How does a human being muster up the strength to persevere? Across the top of Rodicia Prato’s illustration Flight of the Nez Perce in the children’s book Journeys for Freedom: A New Look at America’s Story, a Nez Perce survivor is quoted saying that by never surrendering she has “always been free.”

Somehow we can find ways to attain a sense of personal liberty. Tim Main’s Handmade Notebook Paper drawings appear at first glance to be printed loose-leaf paper gone wild. Main demonstrates how bending the rules to suit our own needs can be liberating. Reg Lewis and Alexandra Limpert teamed up to create a kinetic sculpture that looks at the need for the balance and mental equilibrium that can liberate us from the increasingly chaotic and pressure-filled modern world we inhabit.
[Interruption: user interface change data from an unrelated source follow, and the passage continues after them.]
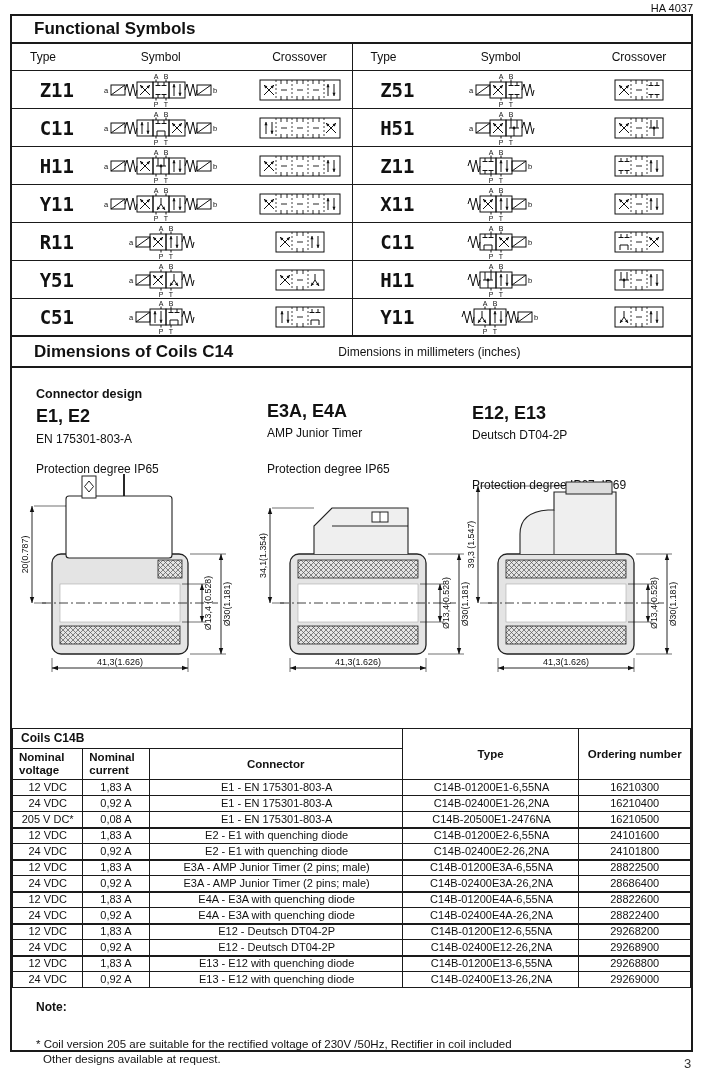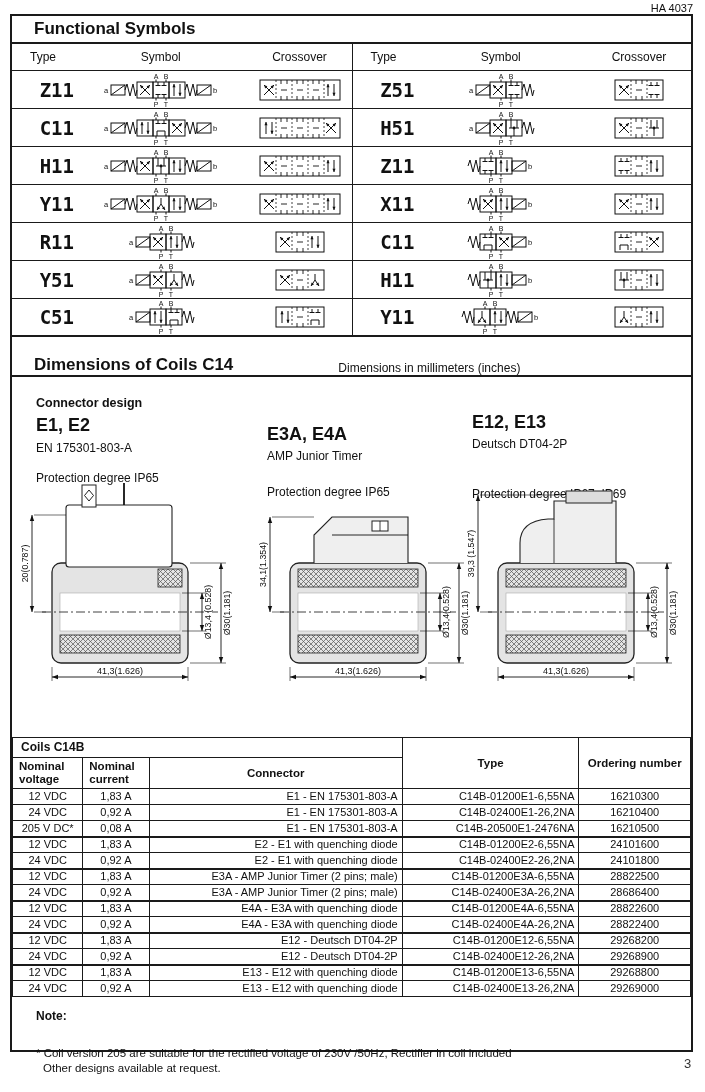--- a/index.html
+++ b/index.html
@@ -19,44 +19,44 @@
   .fs-body{display:grid;grid-template-columns:1fr 1fr;height:266px}
   .fs-col.right{border-left:1px solid #1a1a1a}
   .fs-row{display:grid;grid-template-columns:62px 1fr 104px;height:38px;
           border-bottom:1px solid #1a1a1a;box-sizing:border-box;align-items:center}
   .fs-row:last-child{border-bottom:2px solid #1a1a1a}
   .type-label{font-family:"DejaVu Sans Mono",monospace;font-weight:bold;
               font-size:19px;text-align:right}
   .sym-cell,.cross-cell{display:flex;justify-content:center;align-items:center}
   svg{display:block}
   
-  .dim-title{height:40px;border-bottom:2px solid #1a1a1a;box-sizing:border-box;
-             display:flex;align-items:flex-end}
+  .dim-title{height:31px;border-bottom:2px solid #1a1a1a;box-sizing:border-box;
+             display:flex;align-items:center}
   .dim-title .t{font-weight:bold;font-size:17px;margin-left:22px}
   .dim-title .s{font-size:12px;margin-left:105px}
   .dim-area{position:relative;height:360px}
   .var-block{position:absolute;font-size:12px;line-height:1.3}
-  .vb0{left:24px;top:18px}.vb1{left:255px;top:44px}.vb2{left:460px;top:32px}
+  .vb0{left:24px;top:18px}.vb1{left:255px;top:30px}.vb2{left:460px;top:32px}
   .var-cd{font-weight:bold;font-size:12.5px;margin-bottom:3px}
   .var-name{font-weight:bold;font-size:18px;margin:2px 0 3px 0}
   .vb0 .var-prot{margin-top:15px}.vb1 .var-prot{margin-top:20px}.vb2 .var-prot{margin-top:34px}
   .coil{position:absolute;top:102px}
   #coil0{left:6px}#coil1{left:244px}#coil2{left:452px}
   
   .table-wrap{height:262px;box-sizing:border-box}
   table{border-collapse:collapse;width:100%;table-layout:fixed;font-size:11px}
   td{border:1px solid #1a1a1a;padding:0 4px;line-height:13px;overflow:hidden;white-space:nowrap}
   tr.title-row td{height:19px}
   tr.head-row td{height:30px}
   tbody tr{height:16px}
   .t-title{font-weight:bold;font-size:12px;padding-left:8px}
   .h{font-weight:bold;font-size:11.5px}
   .h.left{text-align:left;padding-left:6px}
   .h.center,.c{text-align:center}
-  .l{text-align:right;padding-left:6px}
+  .l{text-align:center;padding-left:6px}
   tr.g-start td{border-top:2px solid #1a1a1a}
   
   .note{padding:10px 0 0 24px;font-size:11.5px}
   .note-title{font-weight:bold;font-size:12px;margin-bottom:24px}
   .note-line{margin:3px 0}
   .note-line.second{padding-left:7px}
   
   .brand{position:absolute;left:612px;top:1104px;font-weight:bold;font-size:14px;
          letter-spacing:.3px;line-height:8px}
   .brand-row{display:flex;align-items:center;gap:2px}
And now, time to meditate… Rachael Wren’s large abstract paintings hover, shimmer, and vibrate as you gaze upon them. The work invites viewers to slow down in front of it, just as one might stop and breathe more deeply in a natural environment.

Children seem to have their fingers on the pulse when it comes to the joyous reverie of a free spirit. Claudia Alvarez celebrates this in her series of watercolor paintings American Heroes. If we are lucky, or maybe if we really try, we can find a way to set our minds free. In Maho Kino’s prints, Mr. Peanut stands in for the two lobes of the human brain, either working alone sailing merrily merrily merrily along in a canoe, or in tandem bouncing colored orbs into the air or helping each other balance on top of a circus elephant. I like to think we have the power to set our minds free.

I hope once that happens we can address all the other areas in need of life, LIBERTY, and the pursuit of happiness.